Keats poetic prowess is truly shown in his use of tone, rhyme and rhythm. The poem itself, is song-like. It forces readers to read the poem slowly, savoring the words and lines, making the visuals all the more beautiful.
#2: Literary Techniques
Keats uses many literary techniques to further illustrate how beautiful the autumn landscape is.
Simile
And sometimes like a gleaner thou dost keep
Rhetorical question
Who hath not seen thee oft amid thy store?
Personification
Thy hair soft-lifted by the winnowing wind;
Hedge-crickets sing; and now with treble soft
Rhyme
Season of mists and mellow fruitfulness,
Close bosom-friend of the maturing sun;
Conspiring with him how to load and bless
With fruit the vines that round the thatch-eves run;
Onomatopoeia
And full-grown lambs loud bleat from hilly bourn;

All in all, Keats is calling out to his readers to enjoy the season for what it is. Why wait for spring's song when autumn's choir is just as beautiful if not more?

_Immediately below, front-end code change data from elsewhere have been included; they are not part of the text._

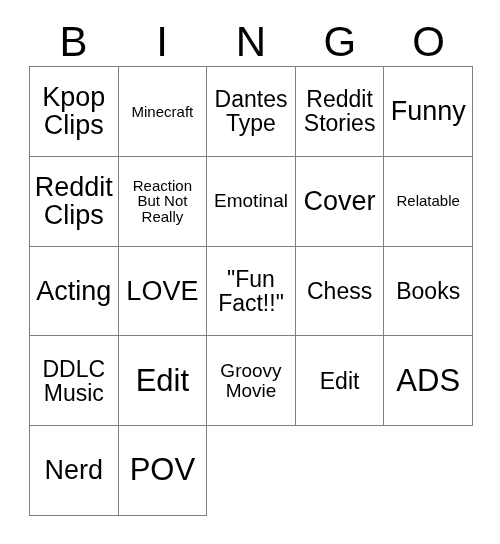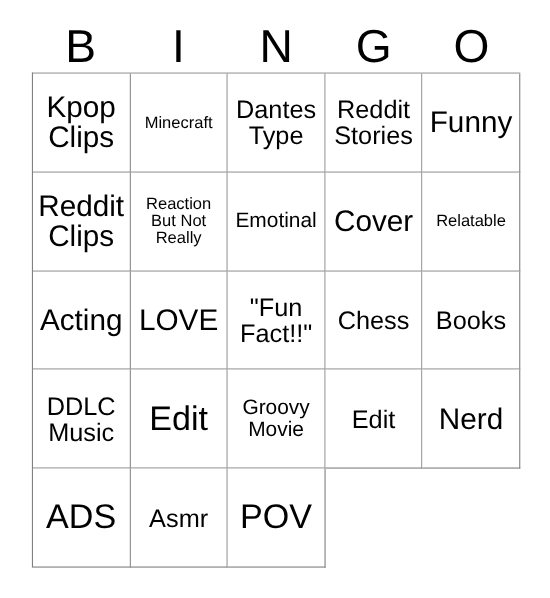--- a/index.html
+++ b/index.html
@@ -150,27 +150,24 @@
       </div>
       <div class="bingo-cell sz-xl">
         <span class="cell-text">Edit</span>
       </div>
       <div class="bingo-cell sz-sm">
         <span class="cell-text">Groovy Movie</span>
       </div>
       <div class="bingo-cell sz-md">
         <span class="cell-text">Edit</span>
       </div>
-      <div class="bingo-cell sz-lg">
-        <span class="cell-text">Nerd</span>
-      </div>
       <div class="bingo-cell sz-xl">
         <span class="cell-text">ADS</span>
       </div>
-      <div class="bingo-cell sz-md">
-        <span class="cell-text">Asmr</span>
+      <div class="bingo-cell sz-lg">
+        <span class="cell-text">Nerd</span>
       </div>
       <div class="bingo-cell sz-xl">
         <span class="cell-text">POV</span>
       </div>
     </div>
 
 </div>
 
 </body></html>

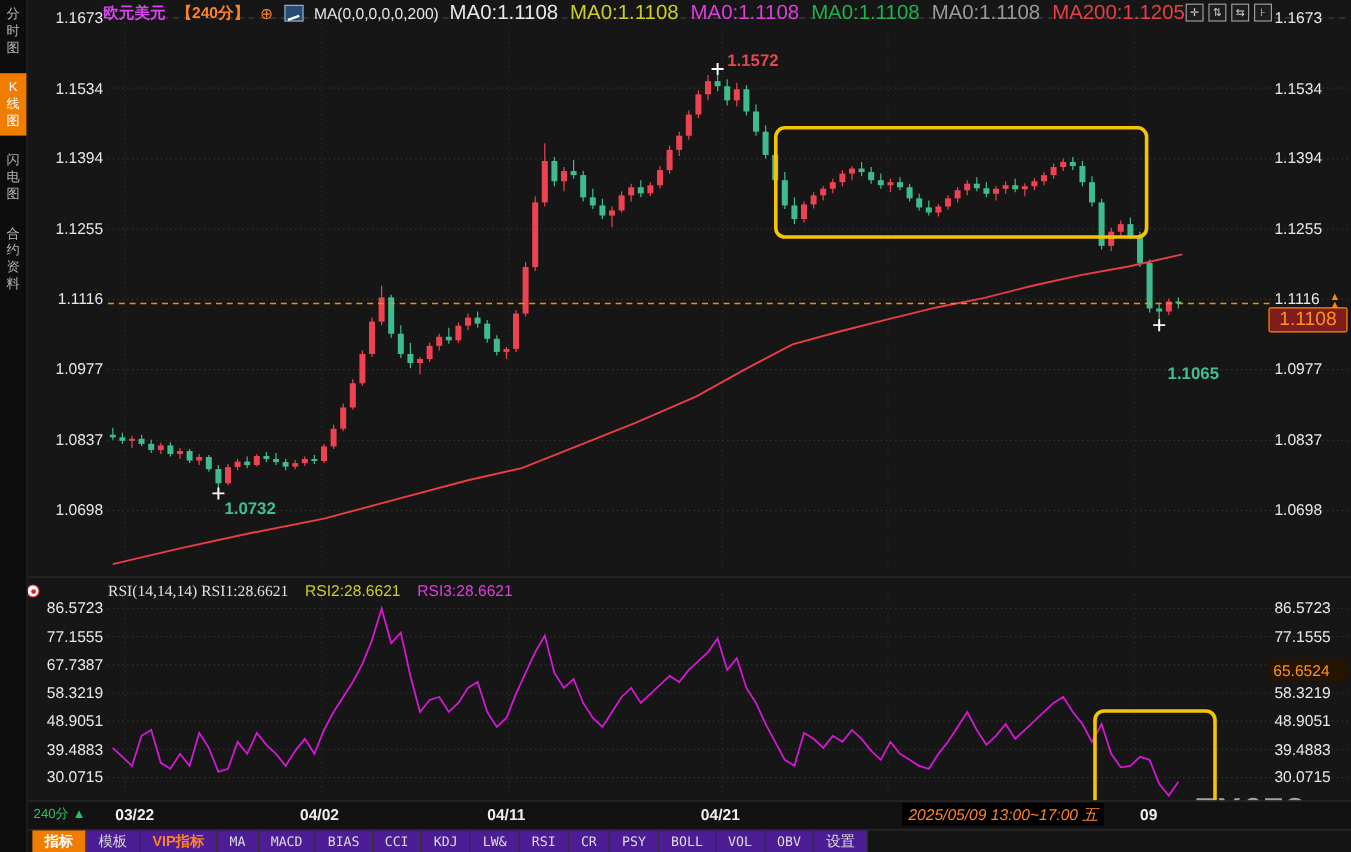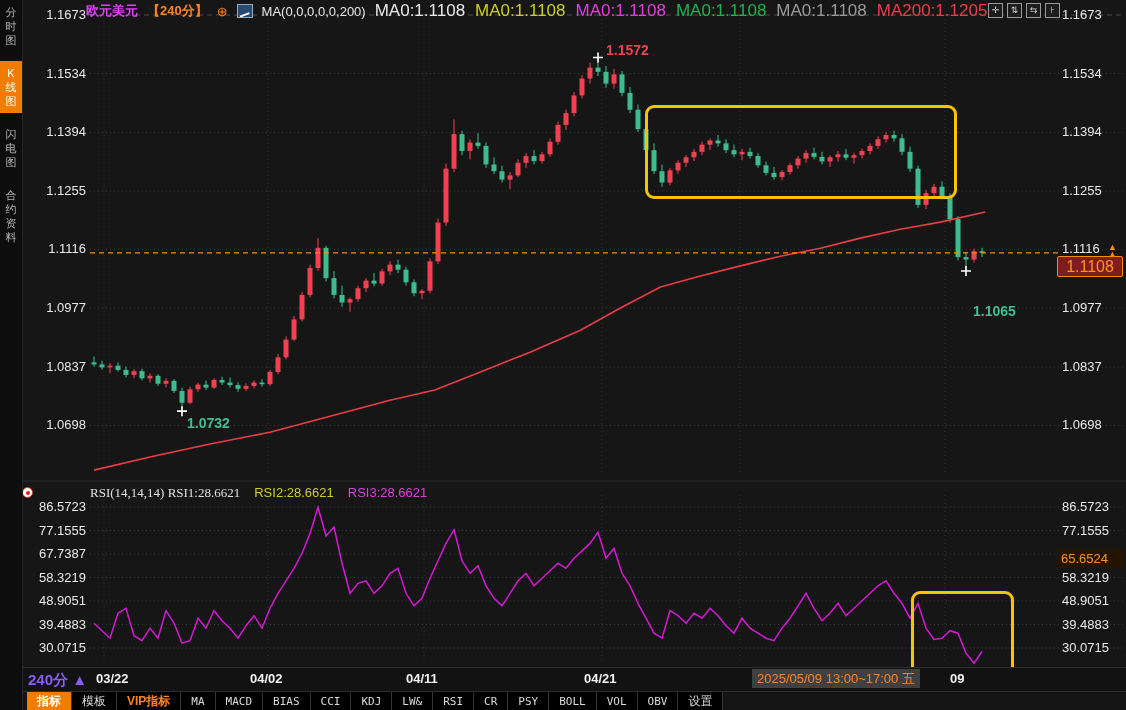--- a/index.html
+++ b/index.html
@@ -40,29 +40,29 @@
   #rsi-hl{position:absolute;background:#241400;color:#ff9020;font-size:13px;text-align:left;
           padding-left:4px;z-index:6;}
   
   #rsi-legend{position:absolute;left:90px;top:485px;font-size:13px;display:flex;gap:14px;z-index:4;white-space:nowrap;}
   #rsi-dot{position:absolute;left:22px;top:487px;width:9px;height:9px;border-radius:50%;
            background:#fff;border:1px solid #e03030;z-index:6;}
   #rsi-dot:after{content:"";position:absolute;left:2.5px;top:2.5px;width:4px;height:4px;border-radius:50%;background:#e02020;}
   
   #time-row{position:absolute;left:22px;right:0;top:667px;height:24px;background:#121212;
             border-top:1px solid #2e2e2e;z-index:7;}
-  #period-btn{position:absolute;left:6px;top:3px;color:#8b5cf6;font-weight:bold;font-size:15px;cursor:pointer;}
+  #period-btn{position:absolute;left:6px;top:3px;color:#22c55e;font-weight:normal;font-size:11px;cursor:pointer;}
   .datelab{position:absolute;top:3px;font-size:13px;font-weight:bold;color:#f0f0f0;}
-  #tooltip{position:absolute;top:1px;height:19px;line-height:19px;background:#404040;color:#ff8326;
-           font-size:13px;padding:0 5px;z-index:8;white-space:nowrap;}
+  #tooltip{position:absolute;top:1px;height:19px;line-height:19px;background:#000000;color:#ff8326;
+           font-size:13px;padding:0 5px;z-index:8;white-space:nowrap;font-style:italic;}
   
   #toolbar{position:absolute;left:22px;right:0;top:691px;height:19px;background:#141414;
            border-top:1px solid #2e2e2e;display:flex;z-index:7;}
   .tbtn{height:19px;line-height:19px;text-align:center;font-size:12px;color:#dcdcdc;
-        border-right:1px solid #333;background:#000000;cursor:pointer;padding:0 10px;white-space:nowrap;}
+        border-right:1px solid #333;background:#4c1d95;cursor:pointer;padding:0 10px;white-space:nowrap;}
   .tbtn.active{background:#f07c00;color:#fff;font-weight:bold;}
   .tbtn.vip{color:#ff8326;font-weight:bold;}
   .tbtn.latin{font-family:"DejaVu Sans Mono",monospace;font-size:11px;}
   
   #watermark{position:absolute;left:995px;top:660px;font-size:30px;font-weight:bold;
              color:#aab2bd;opacity:.9;letter-spacing:1px;z-index:4;}
   svg{position:absolute;left:0;z-index:2;}
 </style>
 </head>
 <body>

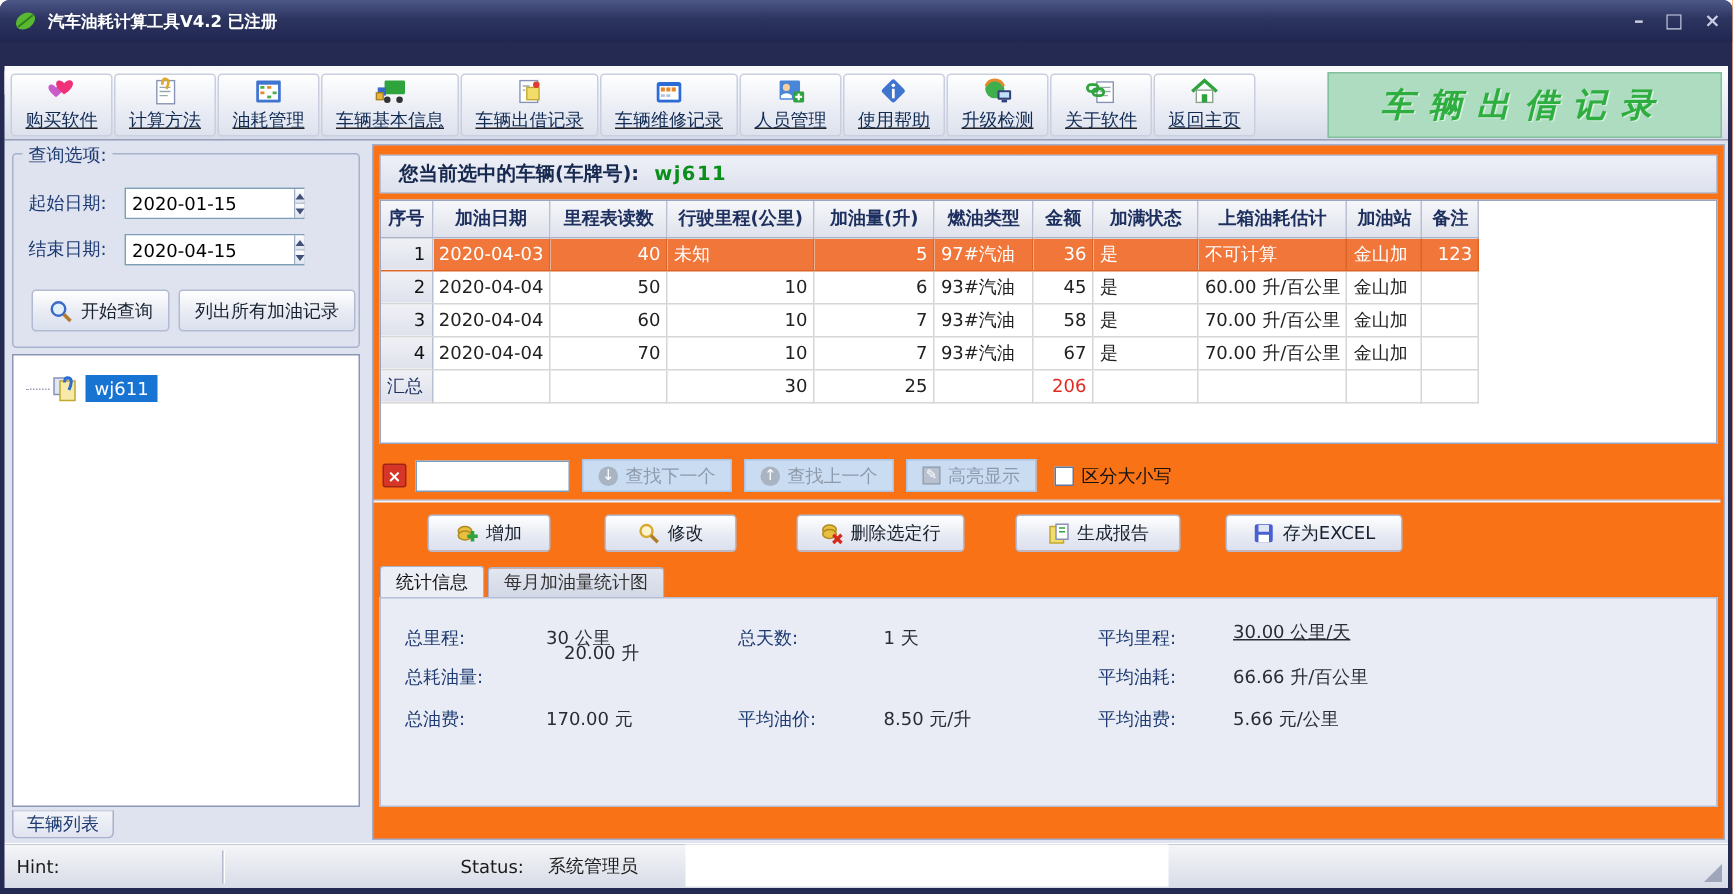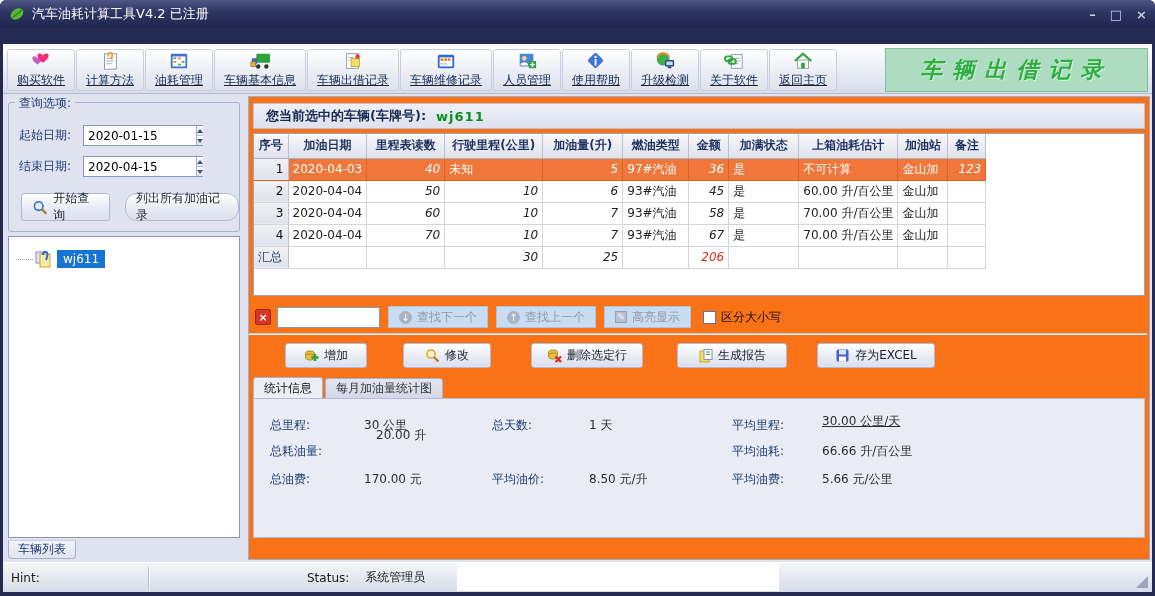--- a/index.html
+++ b/index.html
@@ -4,21 +4,21 @@
 <style>
   * { margin:0; padding:0; box-sizing:border-box; }
   html,body { width:1155px; height:596px; }
   body { font-family:"DejaVu Sans","Liberation Sans",sans-serif; font-size:12px; color:#222; }
   .window { position:relative; width:1155px; height:596px; background:#242a52; border-radius:6px 6px 0 0; overflow:hidden; }
 
   
   .titlebar { position:absolute; left:0; top:0; width:1155px; height:28px;
     background:linear-gradient(#4d5888,#2c3460 45%,#202650); border-radius:6px 6px 0 0;
     display:flex; align-items:center; padding:0 8px; }
-  .titlebar .title { color:#fff; font-weight:normal; font-size:13px; margin-left:6px; }
+  .titlebar .title { color:#fff; font-weight:bold; font-size:11px; margin-left:6px; }
   .win-controls { margin-left:auto; display:flex; gap:14px; color:#c7cde0; font-weight:bold; font-size:13px; }
   .win-controls span { cursor:default; }
 
   
   .menubar { position:absolute; left:3px; top:44px; width:1149px; height:19px;
     background:linear-gradient(#fafbfd,#dde1ec); display:flex; align-items:center; padding-left:6px;
     border-bottom:1px solid #c2c8da; }
   .menu-item { padding:1px 10px; color:#1b1b1b; }
 
   
@@ -73,21 +73,21 @@
   .veh-header .val { font-weight:bold; font-size:13px; color:#0a8f1a; margin-left:10px; letter-spacing:1px; }
 
   .table-wrap { position:absolute; left:4px; top:36px; width:892px; height:163px; background:#fff; border:1px solid #9aa5c2; overflow:hidden; }
   table.grid { border-collapse:collapse; table-layout:fixed; }
   table.grid td, table.grid th { height:22px; font-size:12px; font-weight:normal; overflow:hidden; white-space:nowrap;
     border-right:1px solid #d6d6d6; border-bottom:1px solid #d6d6d6; padding:0 4px; }
   table.grid th { height:24px; background:linear-gradient(#f6f7fa,#dfe2ec); color:#1d2f5e; font-weight:bold;
     border-right:1px solid #b9c0d3; border-bottom:1px solid #aab2c8; text-align:center; }
   .rowhdr { background:linear-gradient(#f0f1f6,#dfe2ec); font-weight:bold; color:#111; text-align:right;
     border-right:1px solid #b9c0d3 !important; }
-  td.num { text-align:right;font-style:italic; }
+  td.num { text-align:right; }
   td.txt { text-align:left; }
   tr.sel td { background:#f0763a; color:#fff; border-right-color:#db6527; border-bottom-color:#db6527; }
   tr.sel td.rowhdr { background:linear-gradient(#f0f1f6,#dfe2ec); color:#111; border-right-color:#b9c0d3; }
   .red { color:#e22b20; }
   tr.sum td { font-weight:normal; }
   tr.sum td.rowhdr { color:#1d2f5e; }
 
   .search-row { position:absolute; left:4px; top:206px; width:892px; height:28px; display:flex; align-items:center; }
   .x-btn { width:16px; height:16px; background:#d53627; border:1px solid #a32417; border-radius:2px;
     color:#fff; font-size:11px; font-weight:bold; display:flex; align-items:center; justify-content:center; margin-left:2px; }
@@ -294,21 +294,21 @@
         </span>
       </div>
       <div class="q-row" style="top:90px; left:12px;">
         <span class="btn">
           <svg width="17" height="17" viewBox="0 0 17 17">
             <circle cx="7" cy="7" r="4.5" fill="#dff0fb" stroke="#3a69c8" stroke-width="1.6"></circle>
             <line x1="10.5" y1="10.5" x2="15" y2="15" stroke="#b07c2c" stroke-width="2.4"></line>
           </svg>
           <span>开始查询</span>
         </span>
-        <span class="btn" style="margin-left:15px;border-radius:12px;">
+        <span class="btn" style="margin-left:6px;">
           <span>列出所有加油记录</span>
         </span>
       </div>
     </div>
 
     <div class="tree-panel">
       <div class="tree-item">
         <span class="tree-dots"></span>
         <svg width="20" height="20" viewBox="0 0 20 20">
           <rect x="2" y="3" width="9" height="11" fill="#dfe6f5" stroke="#8892b5"></rect>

I would define, in brief, the poetry of words as the rhythmical creation of Beauty.
Edgar Allan Poe

What is beauty to you? What are your thoughts on the poem?
Read the poem here.
Leave a comment and tell me what you think!
Reading on your perspective of beauty, I have to agree with the part that the world hasn't really been welcoming for us to associate ourselves with the word itself. I believe I also mentioned something similar in my blogpost and on one hand, it's a little saddening that quite a lot of us experienced this. But growing up, we are able to create our own views and preferences on the definition of beauty and in a way, this poem came to me in a very heartfelt way, making it a quite melancholic read.